I creep into your room, Abuela.

Like an 8-year old on Christmas morning

up 3 hours too early,

but it’s 1pm and you’re still sleeping.

 

I decide to wake you.

Call me selfish, but

there’s something left in you

that I need hold before you’re gone.

 

As your eyes open, I wait

your face, trying to make sense of mine,

trying to translate me into something you’ve spoken

before

And I know   it only takes about 22 seconds,

but I swear, it’s long enough for me to fall in love

again.

 

“Abuela, yo soy tu nieta.
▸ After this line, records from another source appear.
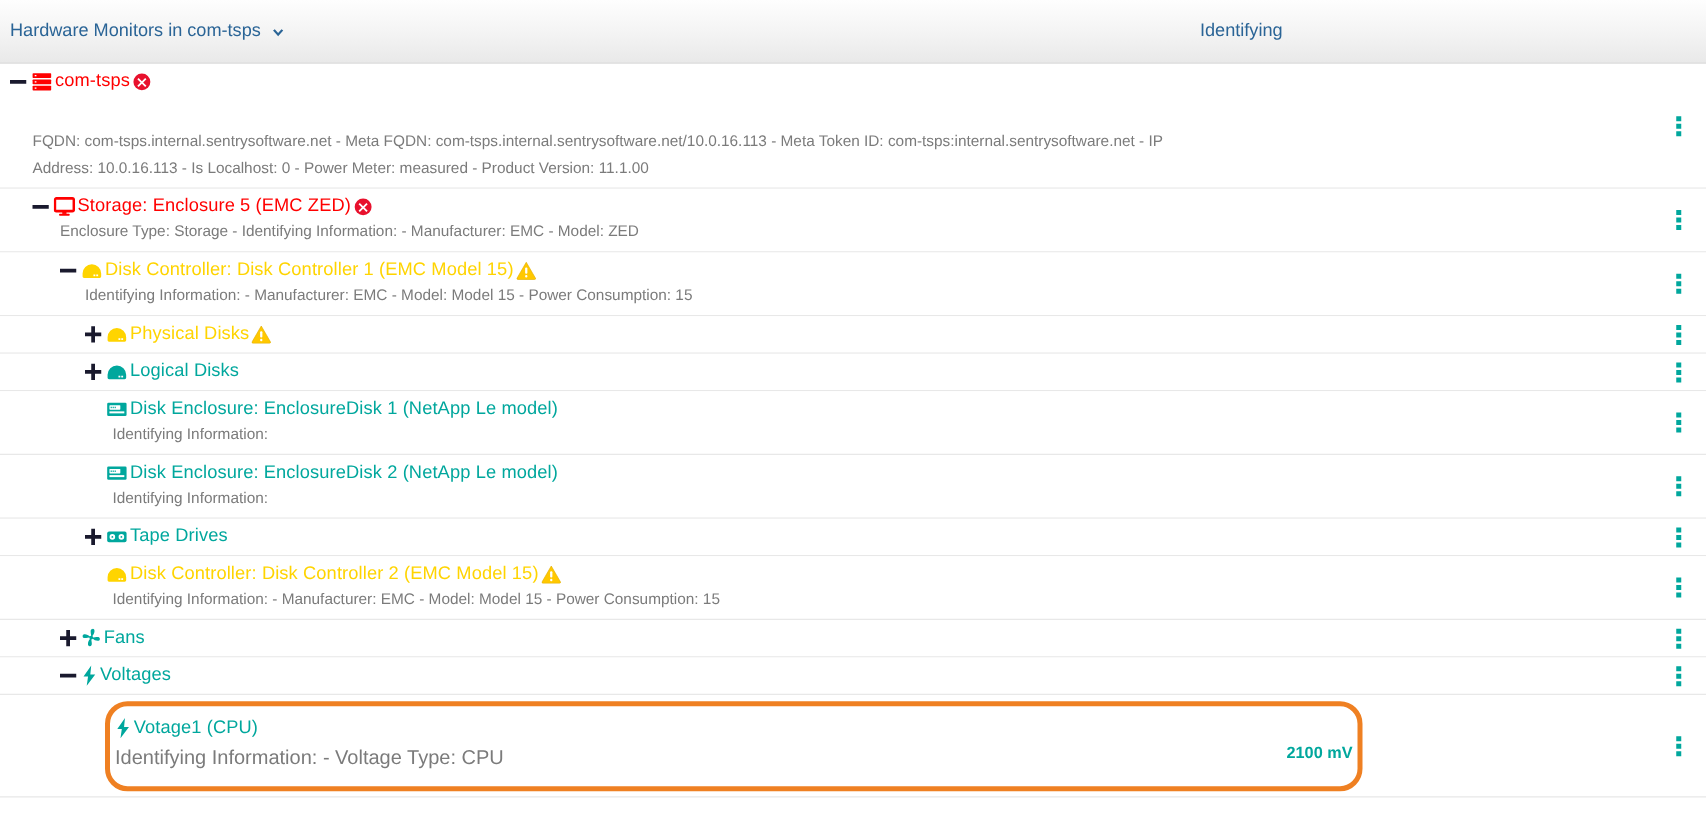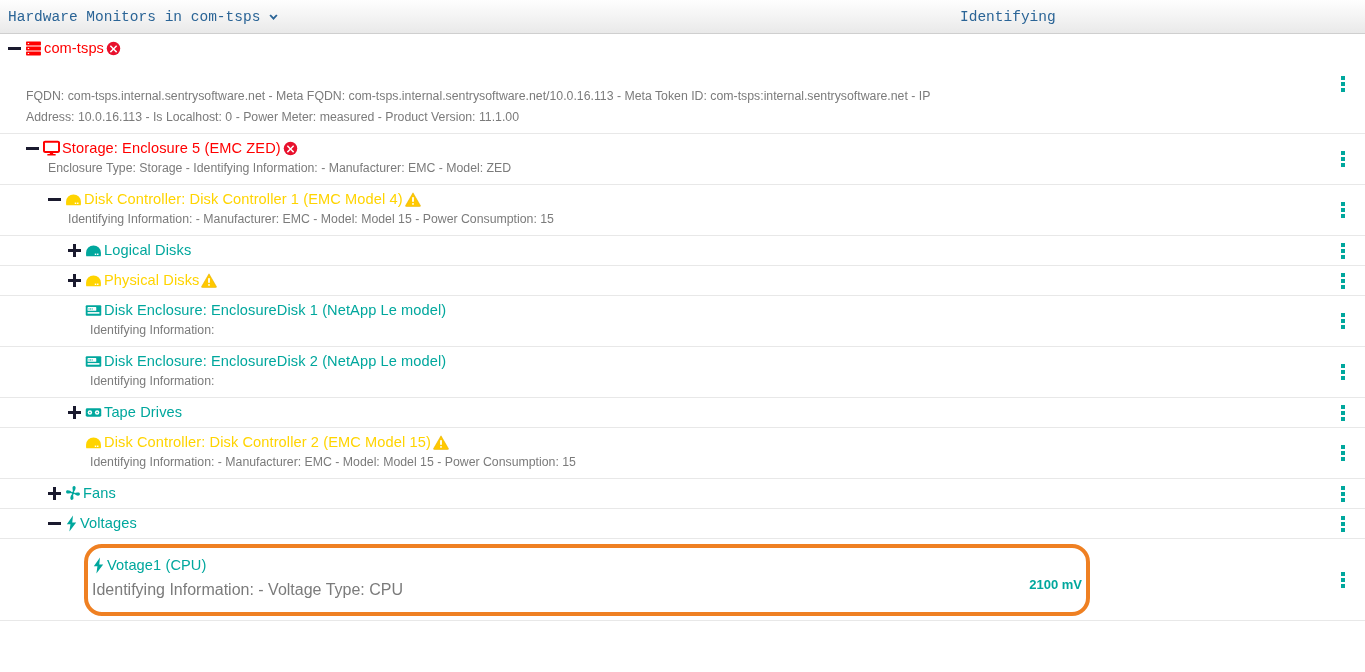--- a/index.html
+++ b/index.html
@@ -6,26 +6,25 @@
   html, body {
     width: 1365px; height: 672px;
     background: #ffffff;
     font-family: "Liberation Sans", sans-serif;
     overflow: hidden;
   }
 
   
   .header {
     position: relative;
-    height: 34px;
+    height: 51px;
     background: linear-gradient(to bottom, #fefefe 0%, #f3f3f3 55%, #e9e9e9 100%);
     border-bottom: 1px solid #cfcfcf;
     display: flex;
     align-items: center;
-    font-family: Liberation Mono, monospace;
   }
   .header-title {
     position: absolute;
     left: 8px;
     display: flex;
     align-items: center;
     gap: 7px;
     color: #2a6496;
     font-size: 14.5px;
     cursor: pointer;
@@ -246,50 +245,30 @@
       <div class="row-inner">
         <div class="node-line i2">
           <span class="toggle"></span>
           <span class="icon">
             <svg width="17" height="17" viewBox="0 0 16 16">
               <path d="M1 10.2 A7 7 0 0 1 15 10.2 L15 12.4 A1.1 1.1 0 0 1 13.9 13.5 L2.1 13.5 A1.1 1.1 0 0 1 1 12.4 Z" fill="#ffd400"></path>
               <rect x="9.2" y="10.9" width="1.4" height="1.3" fill="#fff"></rect>
               <rect x="11.3" y="10.9" width="1.4" height="1.3" fill="#fff"></rect>
             </svg>
           </span>
-          <span class="node-label" style="color:#ffd400">Disk Controller: Disk Controller 1 (EMC Model 4)</span>
+          <span class="node-label" style="color:#ffd400">Disk Controller: Disk Controller 1 (EMC Model 15)</span>
           <span class="badge">
             <svg width="16" height="15" viewBox="0 0 16 15">
               <path d="M8 0.8 L15.4 13.6 A0.8 0.8 0 0 1 14.7 14.6 L1.3 14.6 A0.8 0.8 0 0 1 0.6 13.6 Z" fill="#ffc800" stroke="#e0ae00" stroke-width="0.5"></path>
               <rect x="7.1" y="5" width="1.8" height="5" rx="0.8" fill="#fff"></rect>
               <rect x="7.1" y="11" width="1.8" height="1.9" rx="0.8" fill="#fff"></rect>
             </svg>
           </span>
         </div>
         <div class="detail d2">Identifying Information: - Manufacturer: EMC - Model: Model 15 - Power Consumption: 15</div>
-      </div>
-      <div class="kebab">
-        <i></i>
-        <i></i>
-        <i></i>
-      </div>
-    </div>
-    <div class="row">
-      <div class="row-inner">
-        <div class="node-line i3">
-          <span class="toggle plus"></span>
-          <span class="icon">
-            <svg width="17" height="17" viewBox="0 0 16 16">
-              <path d="M1 10.2 A7 7 0 0 1 15 10.2 L15 12.4 A1.1 1.1 0 0 1 13.9 13.5 L2.1 13.5 A1.1 1.1 0 0 1 1 12.4 Z" fill="#00a79d"></path>
-              <rect x="9.2" y="10.9" width="1.4" height="1.3" fill="#fff"></rect>
-              <rect x="11.3" y="10.9" width="1.4" height="1.3" fill="#fff"></rect>
-            </svg>
-          </span>
-          <span class="node-label" style="color:#00a79d">Logical Disks</span>
-        </div>
       </div>
       <div class="kebab">
         <i></i>
         <i></i>
         <i></i>
       </div>
     </div>
     <div class="row">
       <div class="row-inner">
         <div class="node-line i3">
@@ -302,20 +281,40 @@
             </svg>
           </span>
           <span class="node-label" style="color:#ffd400">Physical Disks</span>
           <span class="badge">
             <svg width="16" height="15" viewBox="0 0 16 15">
               <path d="M8 0.8 L15.4 13.6 A0.8 0.8 0 0 1 14.7 14.6 L1.3 14.6 A0.8 0.8 0 0 1 0.6 13.6 Z" fill="#ffc800" stroke="#e0ae00" stroke-width="0.5"></path>
               <rect x="7.1" y="5" width="1.8" height="5" rx="0.8" fill="#fff"></rect>
               <rect x="7.1" y="11" width="1.8" height="1.9" rx="0.8" fill="#fff"></rect>
             </svg>
           </span>
+        </div>
+      </div>
+      <div class="kebab">
+        <i></i>
+        <i></i>
+        <i></i>
+      </div>
+    </div>
+    <div class="row">
+      <div class="row-inner">
+        <div class="node-line i3">
+          <span class="toggle plus"></span>
+          <span class="icon">
+            <svg width="17" height="17" viewBox="0 0 16 16">
+              <path d="M1 10.2 A7 7 0 0 1 15 10.2 L15 12.4 A1.1 1.1 0 0 1 13.9 13.5 L2.1 13.5 A1.1 1.1 0 0 1 1 12.4 Z" fill="#00a79d"></path>
+              <rect x="9.2" y="10.9" width="1.4" height="1.3" fill="#fff"></rect>
+              <rect x="11.3" y="10.9" width="1.4" height="1.3" fill="#fff"></rect>
+            </svg>
+          </span>
+          <span class="node-label" style="color:#00a79d">Logical Disks</span>
         </div>
       </div>
       <div class="kebab">
         <i></i>
         <i></i>
         <i></i>
       </div>
     </div>
     <div class="row">
       <div class="row-inner">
Recuerda?”

And there      your eyes widen like football fields,

as you reach for me in your back pocket, like a

crumpled dollar bill

you forgot you had, showing me

that I have always been worth holding onto.

 

After we exchange short Spanish greetings,

I try to keep the conversation going,

but I’m not fluent,

this language, your language

was always bumpy road.

So I turn the radio on to fill the pot holes in my tongue

and we dance.

 

Let Celia Cruz lay the clues that stitch you back to me

the lyrics pulling themselves over the gaps in your

seams

like a jacket covering the puddles in your

memory lapses, synapses snapping,

and though your mind is a retired dancer with two left

feet,

your spirit is a 22 year old woman,

with legs that could wrap Christmas presents for days

and

hips that could make God want a lap dance.

 

Every chorus a question I ask like:

“Abuela, how did you feel when it was illegal to wave

your own flag?”

Every melody, a moment to capture your history like:

“Abuela, did you really walk 3 miles to school everyday?”

 

Every riff, a chance to end those sleepless nights once

and for all:

“Abuela, did you ever figure out how to stay in love?

I promise I won’t tell a soul I know.”

 

See when we dance,

we make corpses wanna boogie.

You in bed, moving your arms

conducting the skeleton of my body like a symphony

 

my hips, rocking back and forth, with a dip and a twist,

kissing the accents in your favorite song’s lips,

reaching for the dimple’s in your memory

for me to take a picture with.

 

I can make you feel like when she was 22,

growing up in a poor Puerto Rican town

too high up to place on the map.

Abuela, do you remember you yet?

 

And I know this just amuses you, but the

truth is this was never just dancing.

 

You represent of part of me that people said I could

never claim.

You give me the language to speak my identity fluently,

for the first time

 

this was never just dancing.

And maybe it’s because I’m the only one that can get

to you,

the 22 year old in you, the joy, the smile

that forgets to show itself on most days.

 

Abuela, you make me feel useful.

You make me feel like I come from someplace, so

who needs maps any way,        I have you.

 

So go ahead Abuela, sleep – just not forever.

Because you and I have a lot more dancing left to do.